2. Brief Description of the Prior Art
Few changes have been made over the centuries that saddles have been in use. The English saddle tree has kept approximately the same shape and has been made primarily of wood for hundreds of years until after WWII. At that time sprint steel attachments were incorporated into the design to allow the tree more elasticity combined with flexibility. Until the recent use of plastics, and other manmade materials, little had been done to reduce weight. The latest major advancement in saddles trees was disclosed in U.S. Pat. No. 6,044,630, in which a saddle having improved balance and fit of a saddle is disclosed; the '630 patent being incorporated herein as though recited in full.
Strength, however, remained an issue. Saddles must provide some flexibility, however excessive torque has been a problem with prior art trees of wood construction. A professional quality saddle is an expensive investment and expected to last many years. A cracked, weakened or broken tree, however, immediately makes the saddle unusable. It would be easy to strengthen a saddle if weight wasn't also a concern.
In U.S. Pat. No. 5,101,614 a hollow saddletree formed of rotationally molded cross-linked polyethylene was disclosed. The hollow saddletree is of unitary, one piece construction and formed of cross-linked polyethylene by a rotational molding process with all of the structural elements of the saddle being of substantially equal thickness. Because the saddletree it is hollow, light and sufficiently flexible, it conforms to the contours of back of the horse.
Fiberglass reinforced plastics have also been used to reduce the cost of saddle manufacturing. Saddletrees of this nature are described in U.S. Pat. No. 3,293,828 to Hessler incorporated herein by reference. The problem with fiberglass-reinforced saddletrees is that they are too rigid and, under the stresses of usage, show a distinct tendency to break down. In addition, saddletrees formed of fiber reinforced plastics are too stiff and do not conform to the horse's back. In consequence, they cause abrasion to the sides of the horse, to the material discomfort of the horse. Saddles formed of foam-filled fiber reinforced plastics have also been described in U.S. Pat. No. 3,258,894 to Hoaglin. In this construction, two sections are molded from fiber reinforced plastic, combined together and the interior filled with urethane foam.
Injected molded saddles have also been tried and described in U.S. Pat. Nos. 3,712,024 and 3,780,494. High cost of molding, difficulty of quality control and lack of versatility have been the problems with injected molded saddles.
None of the foregoing prior art saddles, however, have been able to make a lightweight saddletree that provides fit and balance combined with flexibility without torque.
The advantages of the instant disclosure will become more apparent when read with the specification and the drawings, wherein:
An equine saddletree is disclosed that has a first surface, a second surface, a cantle, a pommel, and a pair of sidebars extending between the cantle and pommel to form a length, leaving a center cutout section. The saddletree has increased strength and minimal torquing due to the alternation of the multiple wood layers with layers of graphite.

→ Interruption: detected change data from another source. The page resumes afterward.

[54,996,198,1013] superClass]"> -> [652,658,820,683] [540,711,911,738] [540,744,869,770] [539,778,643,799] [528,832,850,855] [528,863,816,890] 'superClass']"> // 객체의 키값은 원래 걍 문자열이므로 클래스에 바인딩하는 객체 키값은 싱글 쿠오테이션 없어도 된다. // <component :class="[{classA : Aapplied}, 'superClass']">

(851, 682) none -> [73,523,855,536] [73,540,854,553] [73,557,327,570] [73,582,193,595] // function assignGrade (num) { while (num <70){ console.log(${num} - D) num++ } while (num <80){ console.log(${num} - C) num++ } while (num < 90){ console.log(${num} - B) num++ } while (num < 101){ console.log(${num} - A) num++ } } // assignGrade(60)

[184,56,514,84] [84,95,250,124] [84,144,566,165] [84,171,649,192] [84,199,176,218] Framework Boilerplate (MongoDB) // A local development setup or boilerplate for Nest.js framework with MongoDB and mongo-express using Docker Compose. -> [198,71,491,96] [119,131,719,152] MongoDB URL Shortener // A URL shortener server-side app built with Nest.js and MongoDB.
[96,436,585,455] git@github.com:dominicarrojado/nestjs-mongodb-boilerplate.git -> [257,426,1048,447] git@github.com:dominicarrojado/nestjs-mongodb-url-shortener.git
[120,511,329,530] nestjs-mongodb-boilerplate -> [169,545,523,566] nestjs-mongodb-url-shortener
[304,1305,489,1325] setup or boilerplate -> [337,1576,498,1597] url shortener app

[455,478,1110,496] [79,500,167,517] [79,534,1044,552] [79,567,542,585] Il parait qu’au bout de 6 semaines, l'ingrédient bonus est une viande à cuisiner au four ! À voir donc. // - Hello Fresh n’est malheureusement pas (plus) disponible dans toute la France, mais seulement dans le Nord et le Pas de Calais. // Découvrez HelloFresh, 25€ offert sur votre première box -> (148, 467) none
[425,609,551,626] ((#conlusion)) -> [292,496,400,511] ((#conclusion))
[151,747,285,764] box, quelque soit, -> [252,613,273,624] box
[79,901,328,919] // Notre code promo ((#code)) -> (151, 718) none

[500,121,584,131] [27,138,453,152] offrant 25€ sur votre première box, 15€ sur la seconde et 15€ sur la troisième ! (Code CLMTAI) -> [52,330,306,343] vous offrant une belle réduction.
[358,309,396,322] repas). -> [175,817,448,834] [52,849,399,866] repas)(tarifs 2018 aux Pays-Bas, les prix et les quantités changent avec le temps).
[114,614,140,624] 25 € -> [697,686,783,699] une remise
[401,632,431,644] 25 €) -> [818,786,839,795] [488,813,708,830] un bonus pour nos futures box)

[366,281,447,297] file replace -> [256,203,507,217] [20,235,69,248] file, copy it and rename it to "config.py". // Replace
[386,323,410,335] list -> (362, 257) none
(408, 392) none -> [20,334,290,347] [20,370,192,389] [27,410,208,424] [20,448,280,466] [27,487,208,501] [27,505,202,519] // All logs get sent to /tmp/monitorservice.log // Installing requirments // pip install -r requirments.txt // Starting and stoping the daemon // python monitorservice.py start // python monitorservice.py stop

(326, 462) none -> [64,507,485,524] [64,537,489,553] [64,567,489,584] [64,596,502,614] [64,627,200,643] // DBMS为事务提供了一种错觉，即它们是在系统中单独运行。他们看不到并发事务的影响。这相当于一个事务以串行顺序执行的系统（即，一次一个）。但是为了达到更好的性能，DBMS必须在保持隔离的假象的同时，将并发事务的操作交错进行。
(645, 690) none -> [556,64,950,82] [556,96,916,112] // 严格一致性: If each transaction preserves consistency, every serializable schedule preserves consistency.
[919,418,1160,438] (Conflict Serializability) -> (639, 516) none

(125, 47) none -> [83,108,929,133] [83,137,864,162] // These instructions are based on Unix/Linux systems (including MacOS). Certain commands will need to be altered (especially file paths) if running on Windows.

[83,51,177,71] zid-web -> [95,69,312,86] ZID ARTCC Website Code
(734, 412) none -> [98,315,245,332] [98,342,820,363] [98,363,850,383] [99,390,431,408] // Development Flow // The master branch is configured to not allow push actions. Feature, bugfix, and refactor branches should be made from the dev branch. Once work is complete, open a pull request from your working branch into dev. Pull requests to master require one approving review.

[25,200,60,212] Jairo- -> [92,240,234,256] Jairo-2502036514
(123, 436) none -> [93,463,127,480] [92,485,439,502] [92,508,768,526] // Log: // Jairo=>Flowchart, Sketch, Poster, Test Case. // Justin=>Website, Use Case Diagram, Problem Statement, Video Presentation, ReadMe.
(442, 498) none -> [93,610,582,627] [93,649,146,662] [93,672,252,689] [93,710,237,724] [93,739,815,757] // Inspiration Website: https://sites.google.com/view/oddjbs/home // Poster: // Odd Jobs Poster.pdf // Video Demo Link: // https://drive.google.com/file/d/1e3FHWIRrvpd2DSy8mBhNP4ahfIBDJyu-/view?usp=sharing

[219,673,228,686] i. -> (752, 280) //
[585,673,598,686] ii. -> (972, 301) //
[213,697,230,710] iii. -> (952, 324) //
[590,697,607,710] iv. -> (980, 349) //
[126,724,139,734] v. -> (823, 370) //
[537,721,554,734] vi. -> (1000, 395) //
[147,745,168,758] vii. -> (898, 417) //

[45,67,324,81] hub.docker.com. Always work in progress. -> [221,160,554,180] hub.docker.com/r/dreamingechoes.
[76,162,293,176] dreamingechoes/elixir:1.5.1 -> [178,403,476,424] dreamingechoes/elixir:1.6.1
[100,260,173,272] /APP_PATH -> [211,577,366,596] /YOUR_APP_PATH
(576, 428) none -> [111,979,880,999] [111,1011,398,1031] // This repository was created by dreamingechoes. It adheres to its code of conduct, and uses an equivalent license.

The interior graphite layers consist of at least one layer of woven graphite sheet material having a warp and fill and extending from the cantle to the pommel. The woven graphite sheet placement on the wood layer defines whether the wood layer is considered a parallel or an angled layer. Graphite layers having either the warp or fill approximately parallel to the length form a parallel layer while layers with has one of said warp or fill at approximately a 45-degree angle to said length forming the angled layer. The parallel and angled graphite layers are alternated to form the saddletree. Additionally, each of the graphite layers has at least one strip of unidirectional graphite tape covering the pommel, approximately perpendicular to the sidebars.
Strips of unidirectional graphite tape extend diagonally along each length of both the first surface and the second surface to prevent torque. A first strip tape is placed adjacent to the center cutout section proximate said cantle at a first end and adjacent an exterior edge proximate said pommel at a second end. A second strip of tape is applied adjacent to an exterior edge proximate the cantle at a first end and adjacent to the center cutout section proximate said pommel at a second end. A second layer of graphite tape pommel strips is also applied, on both the first and second surfaces covering at least a portion of the pommel, perpendicular to the length.
To secure the cushioning panels, a point tab is secured within a notch in opposing ends of the pommel points. The point tab interacts with a receiving pocket on the cushioning panels to position the cushioning panels adjacent to the second surface of said saddletree
The traditional saddletree is comprised of thin layers of wood, with glue in between, that are molded into the desired form. Additionally, the life span of the glued wood trees with metal reinforcement is limited as eventually use stretches the width of the tree and increases the possibility of severe torquing. Prior art methods of compensating for the breakdown of the traditional tree has been to add metal reinforcements, which subsequently add weight. Many saddles eventually fail from the affects of constant and, at times, considerable torque.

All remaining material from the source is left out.